An SPD cleat is a cycling shoe with a two bolt clip system that allows you to clip to your bike pedal and deliver more power to the pedals with your foot.
The biggest problem with SPD clips is that you can’t walk on them. Because they are optimized for endurance and distance cycling, it is assumed that the wearer will be changing into their cleats to ride a long distance and then out of their cleats at the end of the trail.
For that reason, SPD clips probably aren’t the greatest for someone who has a short commute or who is riding deliveries. The on and off in the cleats would be tiring at best, and make your job much more difficult.
But if you want to commute say, 10 or 15 miles to and from school or work, the added advantage of the energy efficiency is worth throwing a second pair of shoes into your backpack and changing when you arrive.
For that scenario, you may want to consider a SPD compatible sandal for attaching your cleats too. The reason being that they can be an all season shoe for you when coupled with socks (Not noticeable in a black sandal with black socks) for cool weather, the sandal by itself for hot days, and a waterproof cover with insulated socks for cold weather.

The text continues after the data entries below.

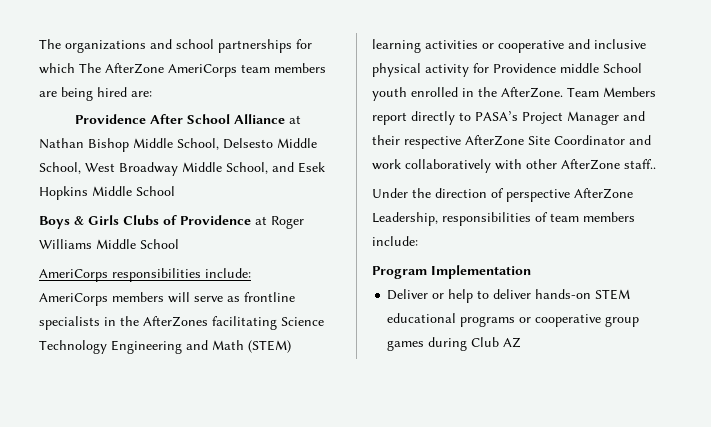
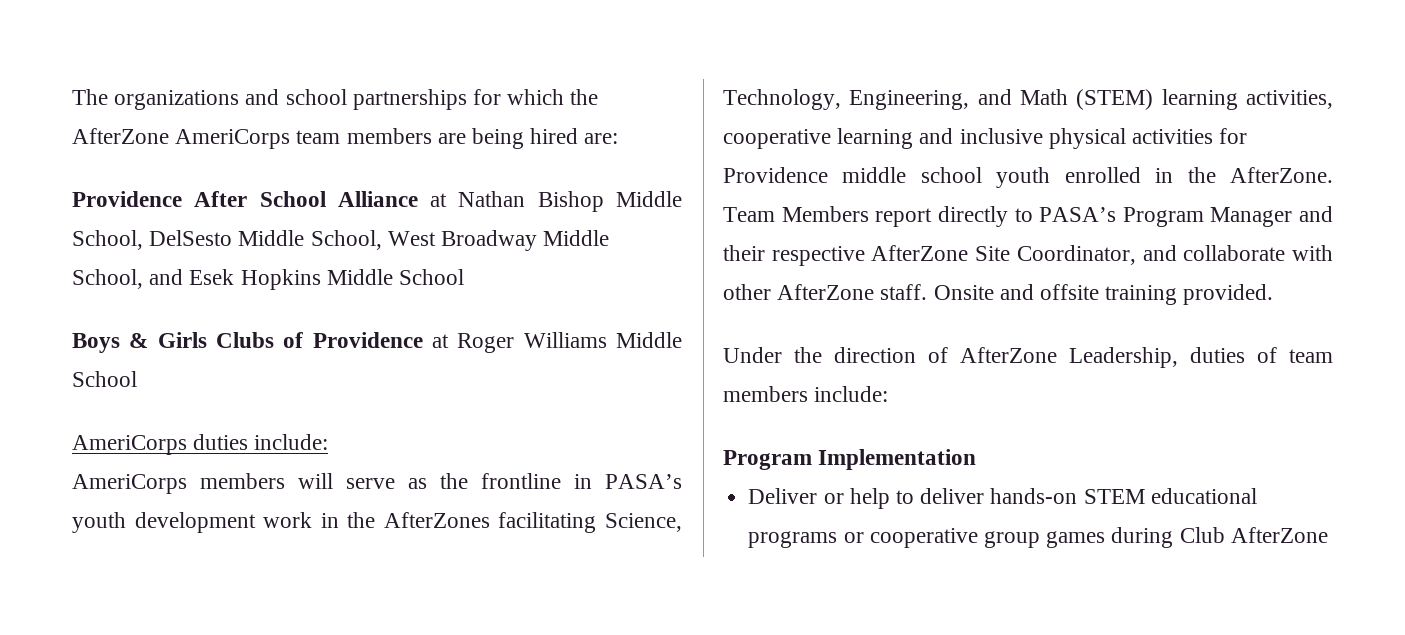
- The organizations and school partnerships for which The AfterZone AmeriCorps team members are being hired are:
+ The organizations and school partnerships for which the AfterZone AmeriCorps team members are being hired are:
- Providence After School Alliance at Nathan Bishop Middle School, Delsesto Middle School, West Broadway Middle School, and Esek Hopkins Middle School
+ Providence After School Alliance at Nathan Bishop Middle School, DelSesto Middle School, West Broadway Middle School, and Esek Hopkins Middle School
- AmeriCorps responsibilities include:
+ AmeriCorps duties include:
- AmeriCorps members will serve as frontline specialists in the AfterZones facilitating Science Technology Engineering and Math (STEM) learning activities or cooperative and inclusive physical activity for Providence middle School youth enrolled in the AfterZone.
+ AmeriCorps members will serve as the frontline in PASA’s youth development work in the AfterZones facilitating Science, Technology, Engineering, and Math (STEM) learning activities, cooperative learning and inclusive physical activities for Providence middle school youth enrolled in the AfterZone.
- Team Members report directly to PASA’s Project Manager and their respective AfterZone Site Coordinator and work collaboratively with other AfterZone staff..
+ Team Members report directly to PASA’s Program Manager and their respective AfterZone Site Coordinator, and collaborate with other AfterZone staff. Onsite and offsite training provided.
- Under the direction of perspective AfterZone Leadership, responsibilities of team members include:
+ Under the direction of AfterZone Leadership, duties of team members include:
- Deliver or help to deliver hands-on STEM educational programs or cooperative group games during Club AZ
+ Deliver or help to deliver hands-on STEM educational programs or cooperative group games during Club AfterZone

It is ideal, of course, to have a pair of closed shoes for winter and a pair of cycling sandals for summer, but if you have to choose just one, then I would go with the option that meets your climate.
If you’re only likely to need waterproof boot covers and socks for a few select days of the year and live somewhere where the thought of wearing shoes and socks for daily commute is suffocating, I will go with a sandal. This will make you more likely to get that bike out, even on the hottest days of summer.
Conversely, if you live in a climate with a lot of rain and cool weather, I wouldn’t bother with the sandal. The couple of times a year that you would wish for the circulation for your feet wouldn’t be worth the trouble of always having to round up all the appropriate layers to make your footwear useful.